In real live B and C are (k*n) matrices used in STEP 1, and D and E are (m*k) matrices used in STEP 2. B/C and D/E are independent. For this reason only 2 matrices are declared to save space. They are matrices B and C with size max(m,n)*k

Parameters
m(input) Number of rows of matrix A and matrix W
n(input) Number of columns of matrix A and matrix H
k(input) Number of columns of matrix W and rows of H
A(input) Double precision input matrix of (m * n) number of elements stored using 1D column-major
W(inout) Double precision input/output matrix of (m * k) number of elements stored using 1D column-major
H(inout) Double precision input/output matrix of (k * n) number of elements stored using 1D column-major
uType(input) It can be UpdateAll (W and H are updated), UpdateW (only H is updated) or UpdateH (only W is updated)
nIter(input) Number of iterations
Returns
: 0 if all is OK, -1 otherwise

Definition at line 74 of file mlsa_cpu.c.

◆ sdotdiv_x86()

void sdotdiv_x86 ( const int  n,
const float *  x,
const float *  y,
float *__restrict__  z 
)

This function calls the appropiate funtions to performs simple precision element-wise z[i]=z[i]*x[i]/y[i] for all positions of x, y and z.

Parameters
n(input) Number of elements of x, y and z
x(input) Simple precision input vector/matrix (1D column-major)
y(input) Simple precision input vector/matrix (1D column-major)
z(inout) Simple precision input/output vector/matrix (1D column-major)

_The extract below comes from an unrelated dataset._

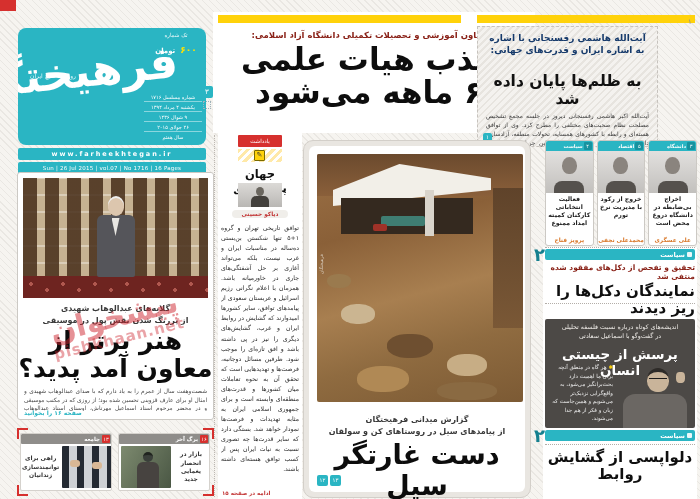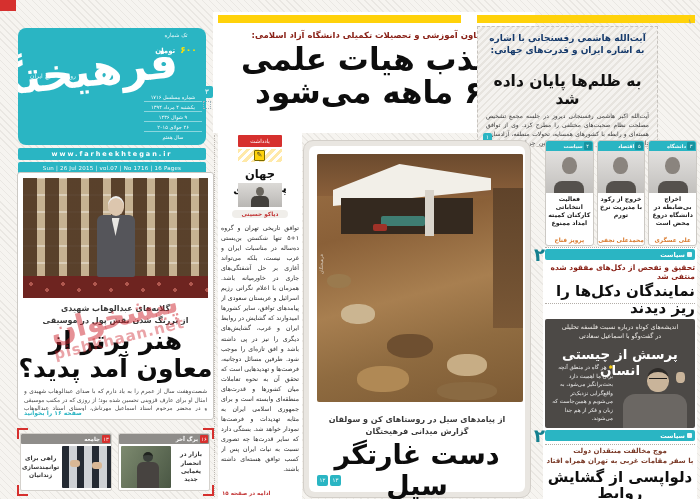"از پیامدهای سیل در روستاهای" div { order: before "گزارش میدانی فرهیختگان" -> after "گزارش میدانی فرهیختگان" }
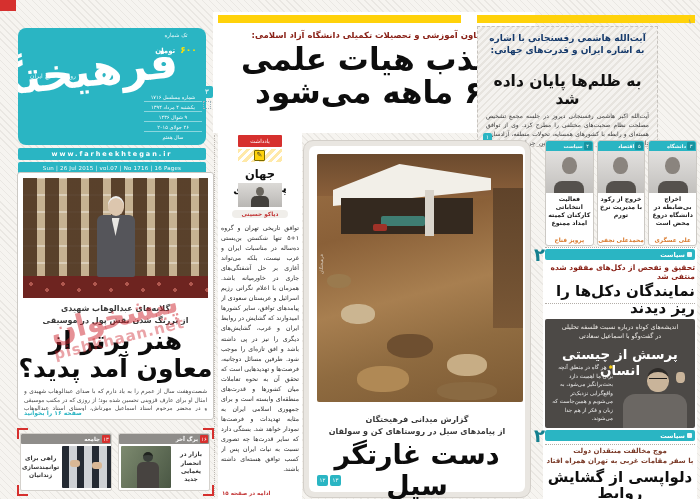"موج مخالفت منتقدان دولت" div.dv-kicker { html: <div> <div>موج مخالفت منتقدان دولت</div> <div>با سفر مقامات غربی به تهران همراه افتاد</div> </div> -> none }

Definition at line 509 of file mlsa_cpu.c.

◆ smlsa_cpu()

int smlsa_cpu ( const int  m,
const int  n,
const int  k,
const float *  A,
float *  W,
float *  H,
const int  uType,
const int  nIter 
)

smlsa_cpu performs NNMF using betadivergence when beta=2 using simple precision

Parameters
m(input) Number of rows of matrix A and matrix W
n(input) Number of columns of matrix A and matrix H
k(input) Number of columns of matrix W and rows of H
A(input) Simple precision input matrix of (m * n) number of elements stored using 1D column-major
W(inout) Simple precision input/output matrix of (m * k) number of elements stored using 1D column-major
H(inout) Simple precision input/output matrix of (k * n) number of elements stored using 1D column-major
uType(input) It can be UpdateAll (W and H are updated), UpdateW (only H is updated) or UpdateH (only W is updated)
nIter(input) Number of iterations
Returns
: 0 if all is OK, -1 otherwise

Definition at line 275 of file mlsa_cpu.c.